Content moderation is a critical aspect of managing digital platforms and ensuring a safe and engaging user experience. However, it encounters numerous challenges when confronted with flagged content that is written in slang, dialects, unclear context, and even misspelled words. These forms of communication can be difficult for content moderators to understand, leading to potential misinterpretations and inaccurate labeling of content as violating or non-violating. Such errors not only waste valuable time but also undermine the effectiveness of content moderation efforts.
The prevalence of keywords indicating potential violations further complicates the content moderation process. While these keywords can serve as initial indicators, relying solely on their presence can result in false positives or negatives. Without a comprehensive understanding of the message's intent and the context in which it is used, content moderators are at risk of misjudging the content's true nature. This leads to inconsistencies, delays, and potential frustrations for users seeking prompt resolution.
These challenges extend beyond content moderators to quality analysts who play a vital role in ensuring accurate content assessments. Misinterpretations in the initial moderation phase can trickle down and affect subsequent analysis, impacting the overall efficiency and effectiveness of the content moderation workflow. The accumulation of errors and inefficiencies slows down the process, preventing timely actions on flagged content and jeopardizing the platform's ability to provide a safe environment for users.

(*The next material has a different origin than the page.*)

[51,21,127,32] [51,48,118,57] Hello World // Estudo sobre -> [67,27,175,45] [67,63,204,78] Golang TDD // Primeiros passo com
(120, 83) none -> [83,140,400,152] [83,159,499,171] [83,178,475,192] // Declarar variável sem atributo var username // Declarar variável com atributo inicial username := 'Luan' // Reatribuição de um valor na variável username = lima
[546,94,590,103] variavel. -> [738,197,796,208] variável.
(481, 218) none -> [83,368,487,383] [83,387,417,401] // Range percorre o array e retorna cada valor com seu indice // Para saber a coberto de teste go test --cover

The main goal of this project is to tackle these issues head-on by providing an efficient and effective solution using Large Language Models (LLMs) and Machine Learning (ML). LLMs leverage natural language processing to understand content written in diverse forms. The seamless integration of LLMs and ML enhances the content moderation process. Moderators equipped with these tools can make informed decisions, reducing misinterpretations and errors. Increased productivity can be achieved as more flagged items are addressed per hour. Swift resolution of flagged content enhances user satisfaction and fosters a safer online environment. This solution also benefits quality analysts who rely on accurate content assessments. By addressing moderation challenges, analysts receive correctly labeled and interpreted content, minimizing errors in subsequent analysis. This streamlines the content moderation and assessment workflow, enhancing overall efficiency and paving the way for a new era of AI-driven techniques where user satisfaction and platform safety are at the forefront.

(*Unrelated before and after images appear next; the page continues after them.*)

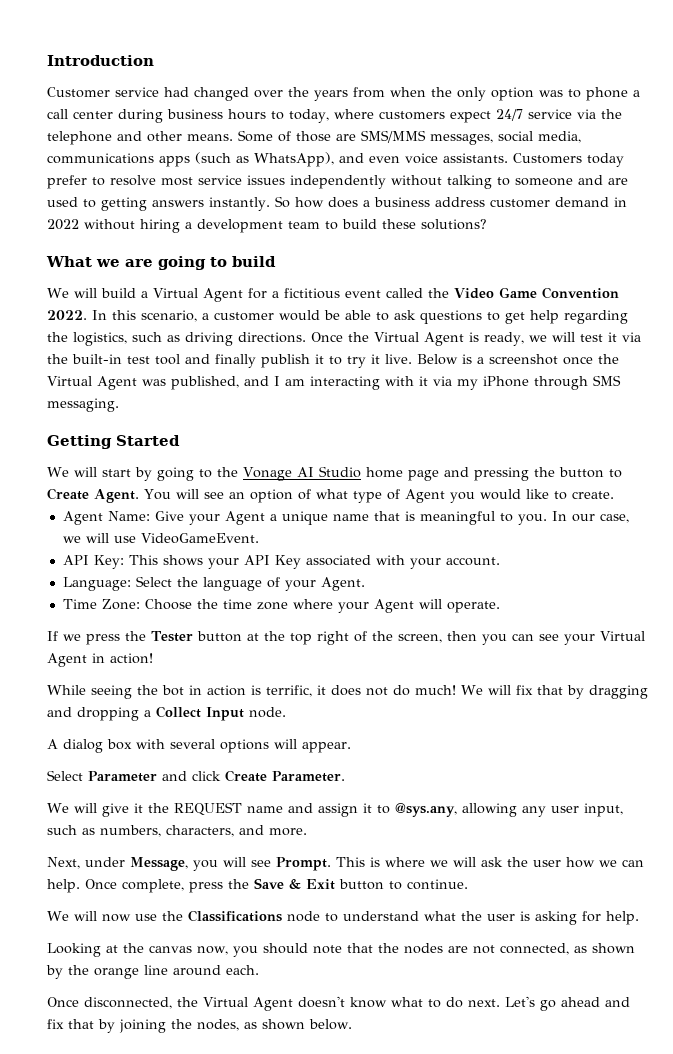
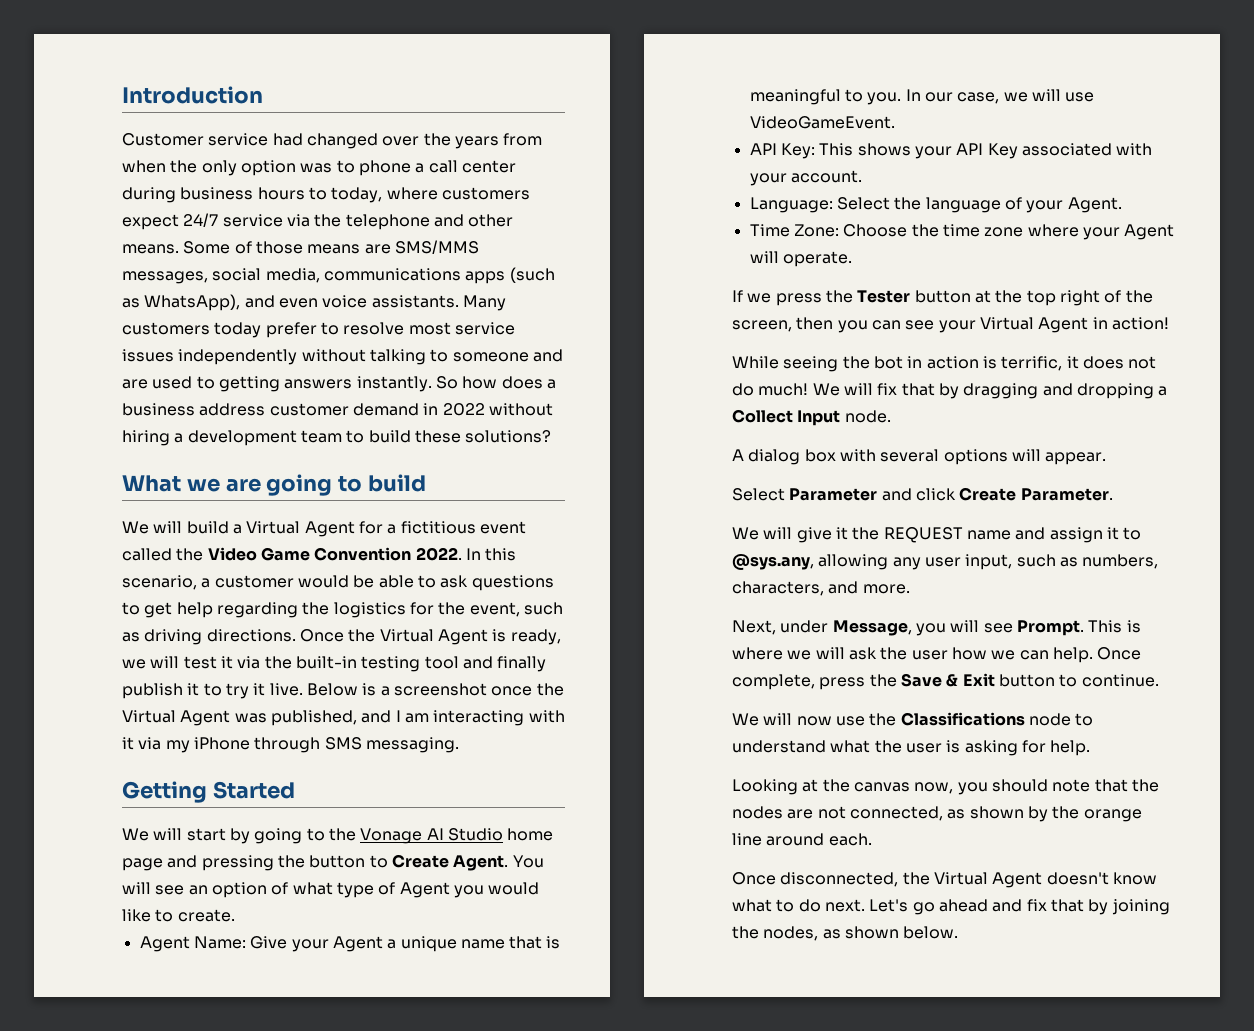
(331, 136) none -> [307,244,361,254] means
[513,153,582,164] Customers -> [462,295,506,311] [122,322,210,335] Many customers
[73,332,127,346] logistics, -> [333,602,520,618] logistics for the event,
[127,356,150,364] test -> [361,656,421,672] testing

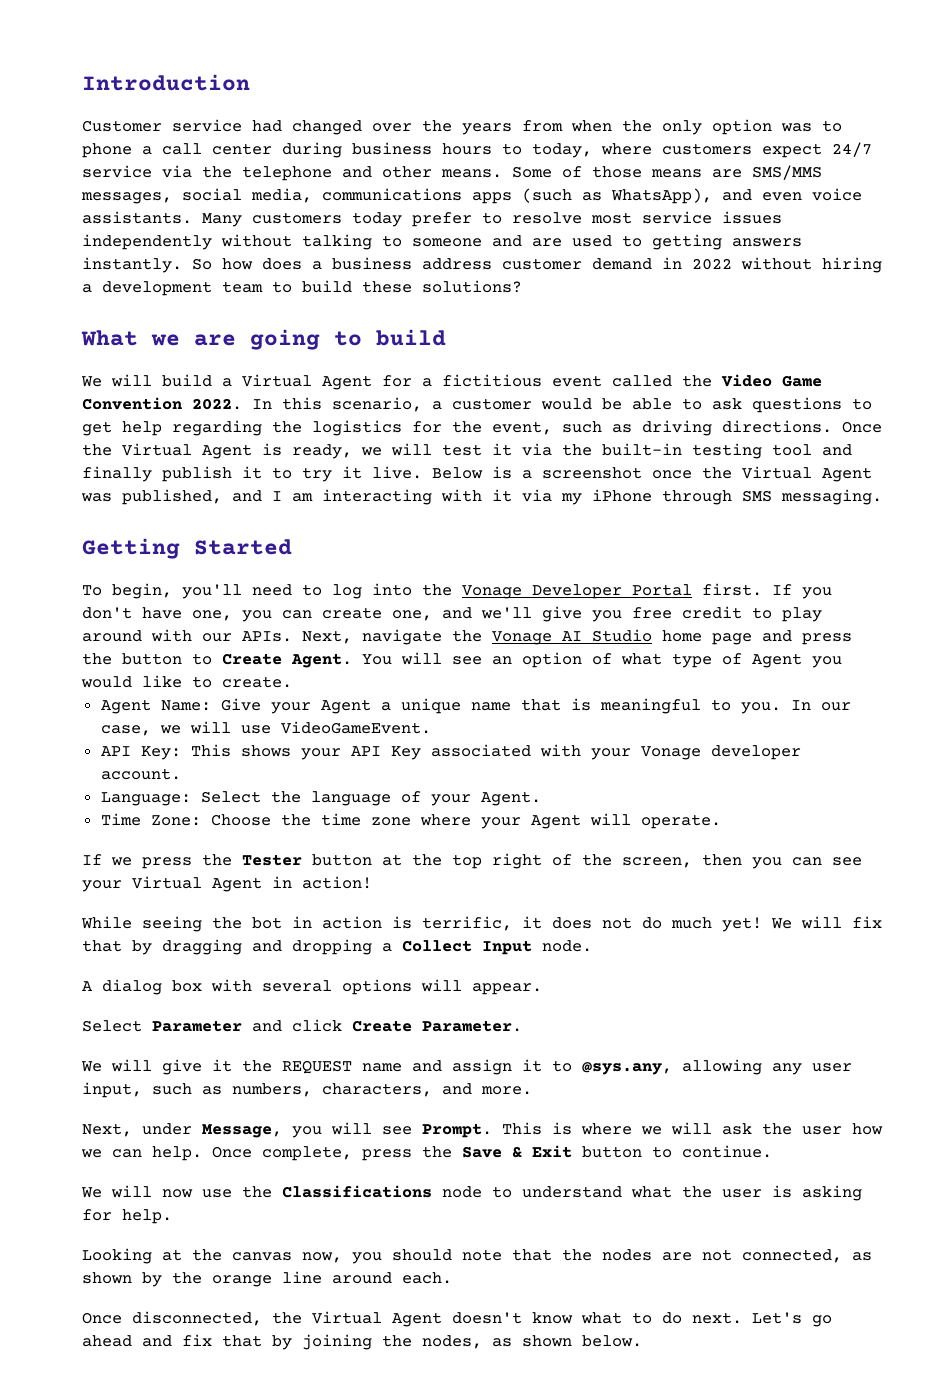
[122,828,325,844] We will start by going to -> [82,583,832,599] [82,606,822,622] [82,629,442,645] To begin, you'll need to log into the Vonage Developer Portal first. If you don't have one, you can create one, and we'll give you free credit to play around with our APIs. Next, navigate
[201,855,274,871] pressing -> [802,633,852,645] press
(787, 179) none -> [640,745,801,760] Vonage developer
[758,383,809,396] much! -> [671,917,762,932] much yet!

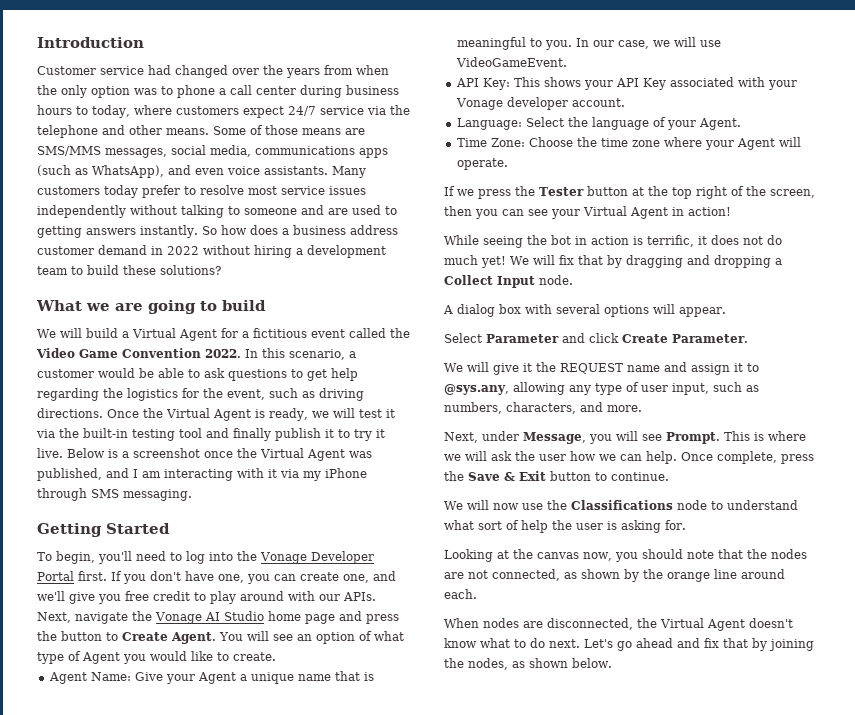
(802, 1069) none -> [595,382,639,395] type of
(672, 1192) none -> [478,520,548,533] sort of help
[82,1209,172,1224] for help. -> [665,520,686,530] for.
[82,1312,122,1324] Once -> [444,618,543,628] When nodes are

Datasets were extracted from Kaggle due to privacy issues when handling social media platforms. The datasets used can be accessed below:
- Hate Comment Dataset
- Suicide Watch Dataset
- Sexually Explicit Comments Dataset
- Cyberbullying Dataset
- Twitter Sentiment Analysis Dataset
The datasets were cleaned, tokenized, had stop words removed, stemmed, and lemmatized. Afterward, a technique of undersampling was used to create the best dataset possible for training the model.
The cleaned and undersampled data was split into training and test sets. Three different machine learning models were trained on the data: linear regression, random forest, and Support Vector Classifier (SVC). The model with the best results, in this case, SVC, was chosen to be applied in the creation of the Flask app.

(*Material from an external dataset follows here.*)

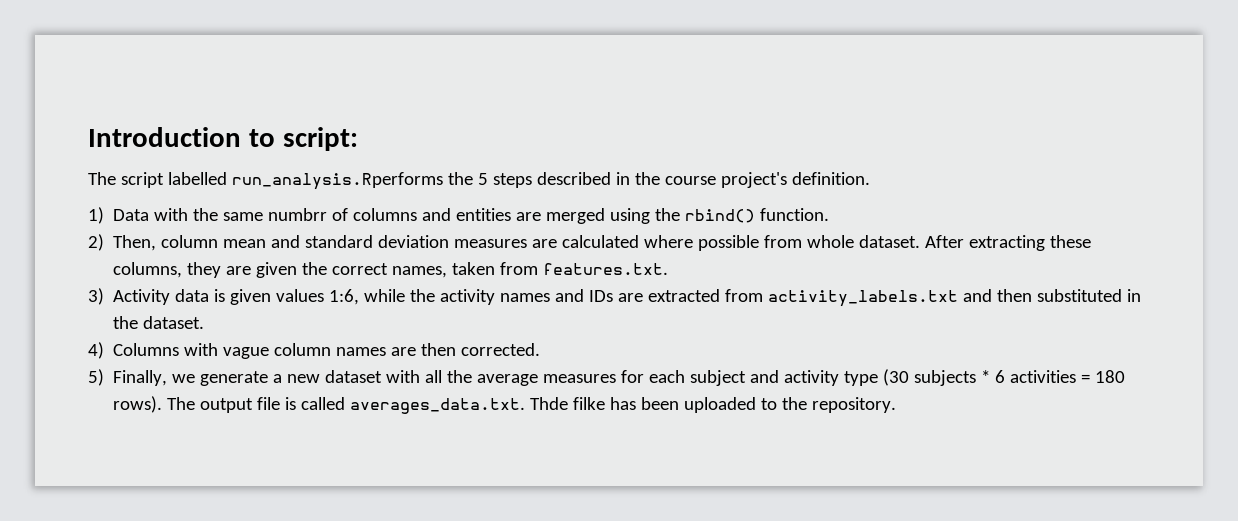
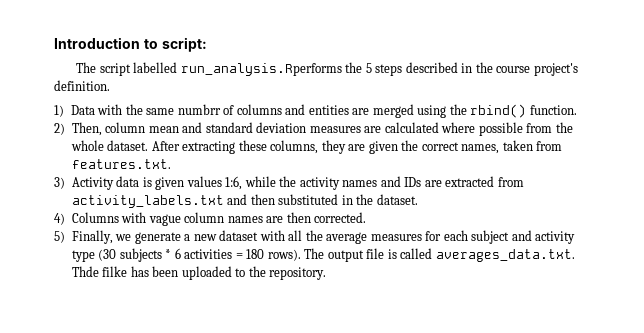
(803, 241) none -> [555,122,573,133] the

The Support Vector Classifier (SVC) model was trained using the preprocessed data. This model showed the best performance in classifying social media comments into different categories based on their content.
The visual application of the project can be experienced in the Flask app. The Flask app allows users to enter comments, and the trained SVC model will classify them into different violation categories. Below are the relevant files for the Flask app:
#
from flask import Flask, render_template, request, jsonify
import pickle
import nltk
from nltk.corpus import stopwords
import spacy
app = Flask(__name__)
# Load your model from the pickle file
with open('svm_model_final.pkl', 'rb') as file:
svc_model = pickle.load(file)
# Load the spaCy NLP model (adjust for your language, e.g., 'en_core_web_lg' for English)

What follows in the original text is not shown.